I guess the first thing I want to say is, thank you.
Everyone has heard that saying, “It’s better to have loved and lost than to have never loved at all”. I always thought that saying was a bunch of bullshit, but I think I understand it now. A broken heart means you were loved. I have you to thank for showing me what it was like to be in love and to be loved for the first time. I also have you to thank for pushing me to become the person that I’m becoming now. But I’d be lying if I didn’t say that some days I wish I could take it all back just so I wouldn’t know what a broken heart felt like.
The second thing I want to say is, your loss.
It feels good to know that I am becoming exactly who I’ve always wanted to be, and someday someone else will be the one to love all the things about me that you decided to stop loving. You may have helped speed up the process of me becoming who I am now, but I think this is who I always would have turned out to be. At first I drowned in self pity feeling like I wasn’t good enough (and some days those thoughts still creep back in), but now I know that’s not really true. Maybe I was just too good for you. You’re the one giving up on someone that never gave up on you. You’re the one choosing to push away your biggest cheerleader and best friend. You’re the one who’s choosing to push out love. You’re taking a much bigger loss than I am.
I’m still not really over you. But I’m so into myself now (and apparently super narcissistic) that I don’t have enough heart to love you and myself. It’s just for me now. My heart belongs to no one but me. I’m the only one that can treat myself the way I deserve to be treated. I can’t break my own heart because I am my only soul mate. I was the one there for myself every night I spent crying. I was the one there to pick myself up when I didn’t think I could get up in the morning (and sometimes I didn’t get up – because who’s going to judge me? Not me). I’ve continued to try and give you small pieces of my heart even though you kept throwing them away. I wanted so badly to remain friends. How are you so okay with just walking away from someone that supposedly meant so much? I try not to plague my mind with these questions that I will never get answers to.
Did you know love literally affects your brain very similarly to the way cocaine effects it. I pretty much had to suffer the withdrawal stage like a cocaine addict would. I had been on a constant euphoric high for 2 years straight. That’s one hell of a comedown. People get addicted to chasing that high. Hence people who hop from relationship to relationship (and drug users I guess). I can see how it’s addicting. I’ve also learned that it’s natural to come down from that euphoric high after about 2 years into a relationship, that’s when real love starts to kick in. That euphoric phase is what gives you rose colored glasses. Everything about the other person is “perfect”. But once the euphoria is gone, so are the glasses. That’s when you love someone for their real, raw, imperfect self, and I guess we didn’t pass that test.
I’m not bitter. I don’t hate you.
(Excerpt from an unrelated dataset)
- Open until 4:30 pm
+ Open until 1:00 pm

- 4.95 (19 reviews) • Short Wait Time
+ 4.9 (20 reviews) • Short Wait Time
I’m not angry and I don’t regret giving you my whole heart.. anymore. I still love you without a doubt, and here comes a cliché saying, but I’m not IN love with you anymore. I mean it’s kind of obvious, but how could I be IN love with someone who isn’t in love with me? I say that like it’s so obvious to realize, but it took me a long time to realize that. You aren’t the same person that I was in love with.
Do I wish that we had never broken up? Do I still hold on to the tiny piece of my heart that says “but maybe one day…”? I’m no Miley (well… Cyrus), and you’re definitely no Liam Hemsworth (no offense), but if they can do it……
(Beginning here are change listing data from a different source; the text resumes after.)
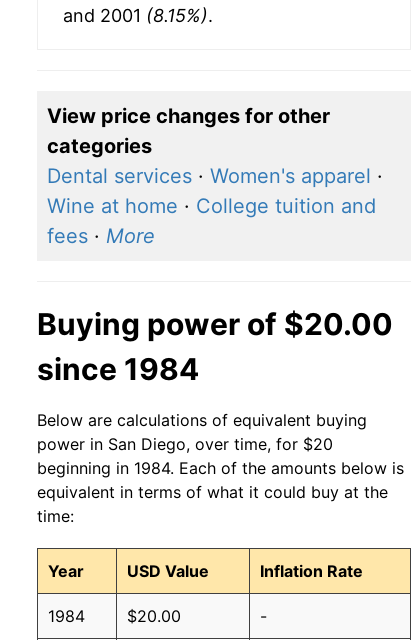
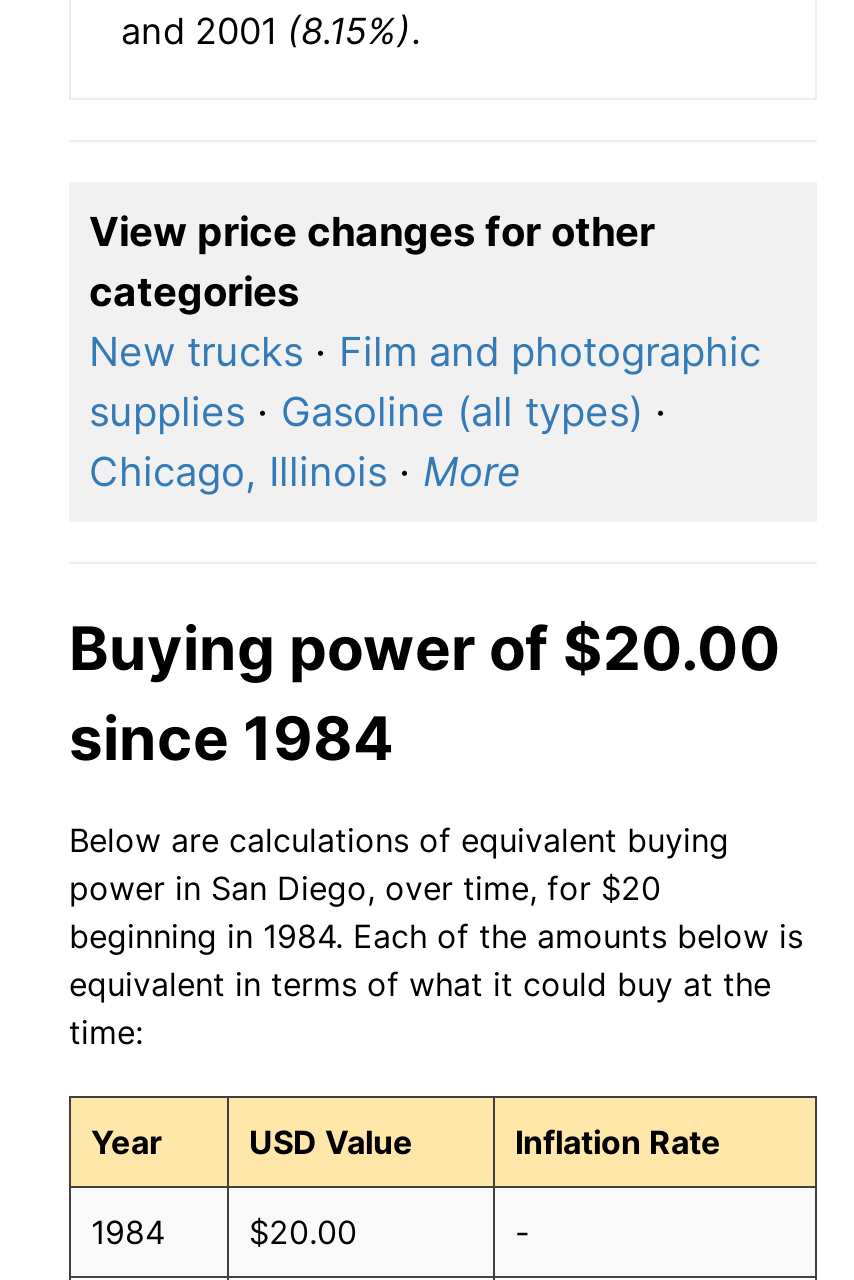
- Dental services · Women's apparel ·
- Wine at home · College tuition and
- fees · More
+ New trucks · Film and photographic
+ supplies · Gasoline (all types) ·
+ Chicago, Illinois · More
The hardest part about breaking up was losing my best friend and losing the future I was ready to start working towards. Now I’m learning how to be my own best friend and trying to figure out a new future. I’m becoming a stronger me, and I’m sorry you’re missing out. It feels good to know that one day you’ll look back and realize you ruined one of the best things that ever happened to you.
Even though I won’t be running around looking for love again anytime soon, I can’t wait to apply everything I’ve learned from you in my next relationship, but for now I’m in the best relationship of my life, with myself!
P.S. The stupidest thing I ever did with you was get a tattoo to signify that we would be just as permanent as the ink. Now I’ve got a physical scar to remind myself every day of how stupid I was for thinking you meant it when you said you’d never hurt me. As if the scar on my heart wasn’t enough of a reminder….
P.S.S. I guess I’m still a little bitter after all. Sorry I’m human.